Shakun marcott hadcrut4 a1b

[Graph courtesy of Jos Hagelaars and Bart Verheggen]

8 thoughts on “Don Easterbrook is a zombie”

  1. From hockey stick to brick wall…. indeed.

    The graph says more than any words probably could.
    I guess it would be worthy to be printed on post cards which might come handy when writing to politicians or policy makers as a gentle reminder that we are going towards exceptional times.

  2. It amazed me to learn that Don Easterbrook was once a professor of geology. I wonder was he ever let loose in a classroom?

    As well as using wonky, mislabelled denier drawings, there is so much wrong in Don’s essays, starting with his long whinge “nowhere is any real data presented”, despite it being provided with the paper on the Science website, as a spreadsheet clearly marked “Database S1” and accessible to everyone, not just subscribers.

    Given Don can’t find his way around a scientific journal, or know anything about dating conventions, you’ve got to wonder did he ever do any research himself (or did he manage to get tenure, then sit around the campus all day twiddling his thumbs).

  3. I posted that graph on Twitter the other day with the words (I paraphrase), “See the nice smooth temperature curve? That’s the effect of the natural cycles of the Earth’s changing orbit and axis. See the spike on the end? That’s us.”

  4. I like the graph because it shows the theory, prevalent in my youth, which said that we were heading into a new ice age.
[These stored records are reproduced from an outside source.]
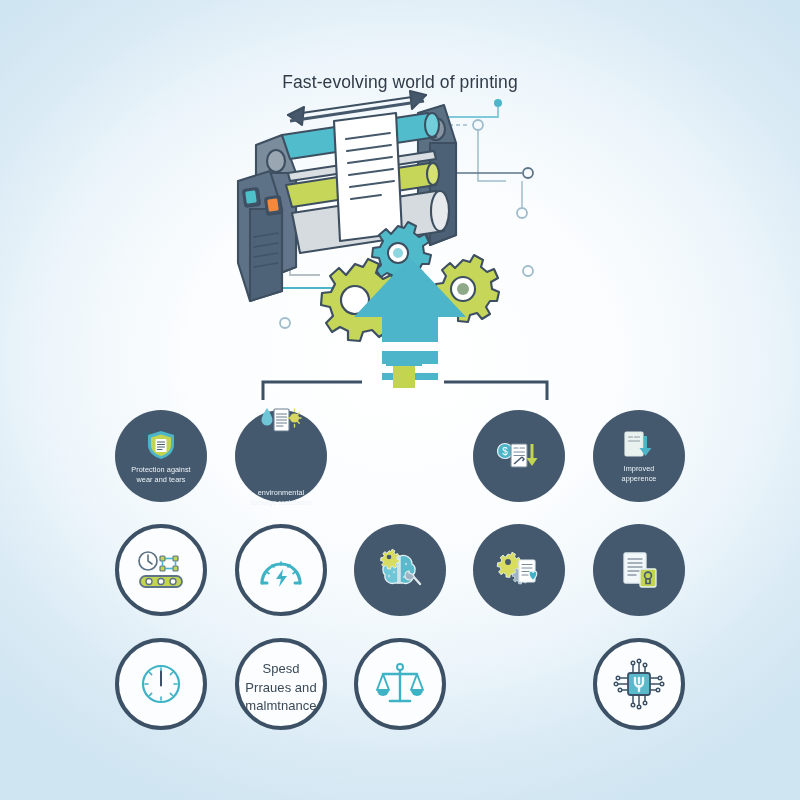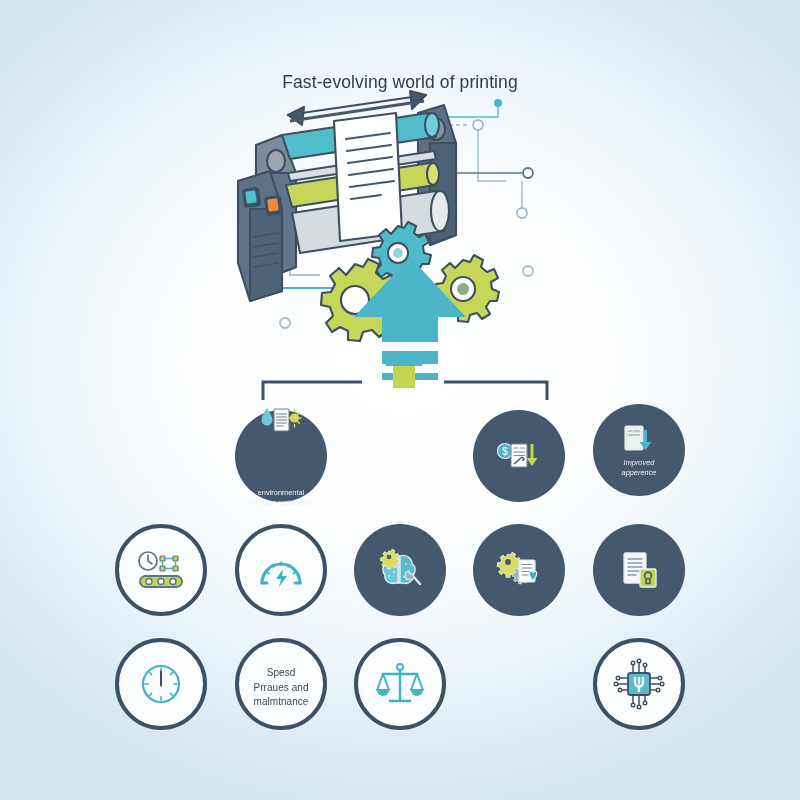"Protection against" div.circle { html: none -> <div> <span> <svg> <path></path> <path></path> <rect></rect> <g> <path></path> <path></path> <path></path> <path></path> </g> </svg> </span> <span>Protection against wear and tears</span> </div> }
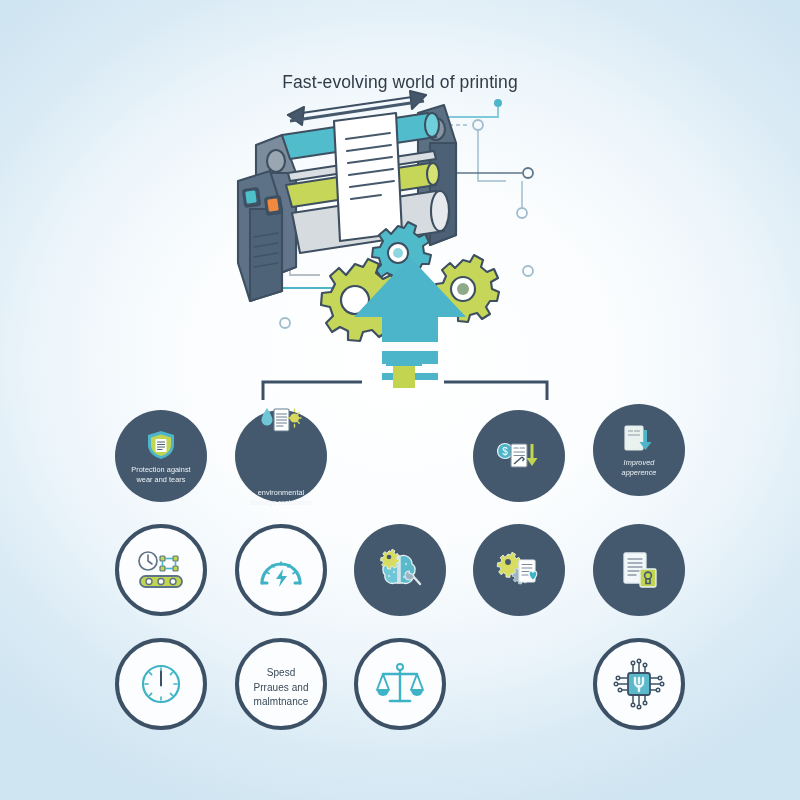"Improved" div.circle { font-style: italic -> none; top: 0 -> 6px }
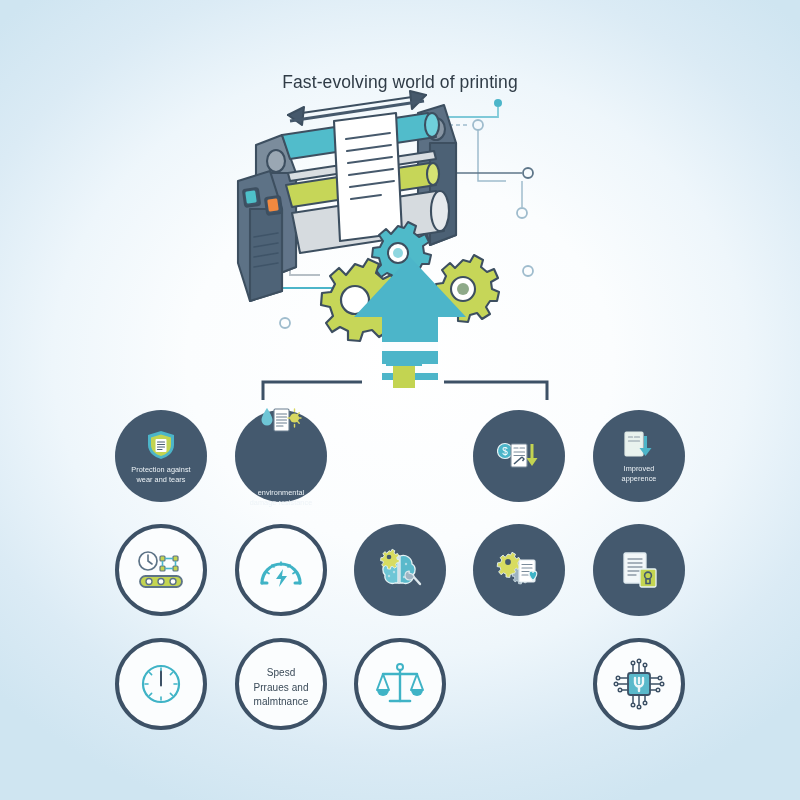"Spesd" .circle.textonly .lbl { font-size: 10px -> 13px }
Which we would have been. I also like the story about the period after the war when the temperatures in Europe were falling and the ice age theory gained credence until a New Zealander sent a message up North to say that the temperatures here were going up! It was just the soot in the atmosphere that was blotting out the Sun and keeping the temperature down. All before satellites and the internet. A much simpler age.
    Those stories are most probably urban myths but I like them.
    keep looking at my web site the clicks are going up.http://www.climateoutcome.kiwi.nz/

  5. Easterbrook’s goal is surely to create an alternative narrative, from someone posing as a “scientist”, that can be trotted out by ideological ignoramuses such as Treadgold, Dewhurst and their ilk.

    The whole point is to tell their audience what they want to hear, and create doubt that impedes action on climate change; scientific validity and physical reality have nothing to do with it.

    Easterbrook’s academic career, such as it was, is over, but by manufacturing this piffle, he gets to feel important and appreciated within the denialosphere. No doubt, there are other perks as well, e.g all expenses-paid trips to conferences and welcome deposits into bank accounts he controls.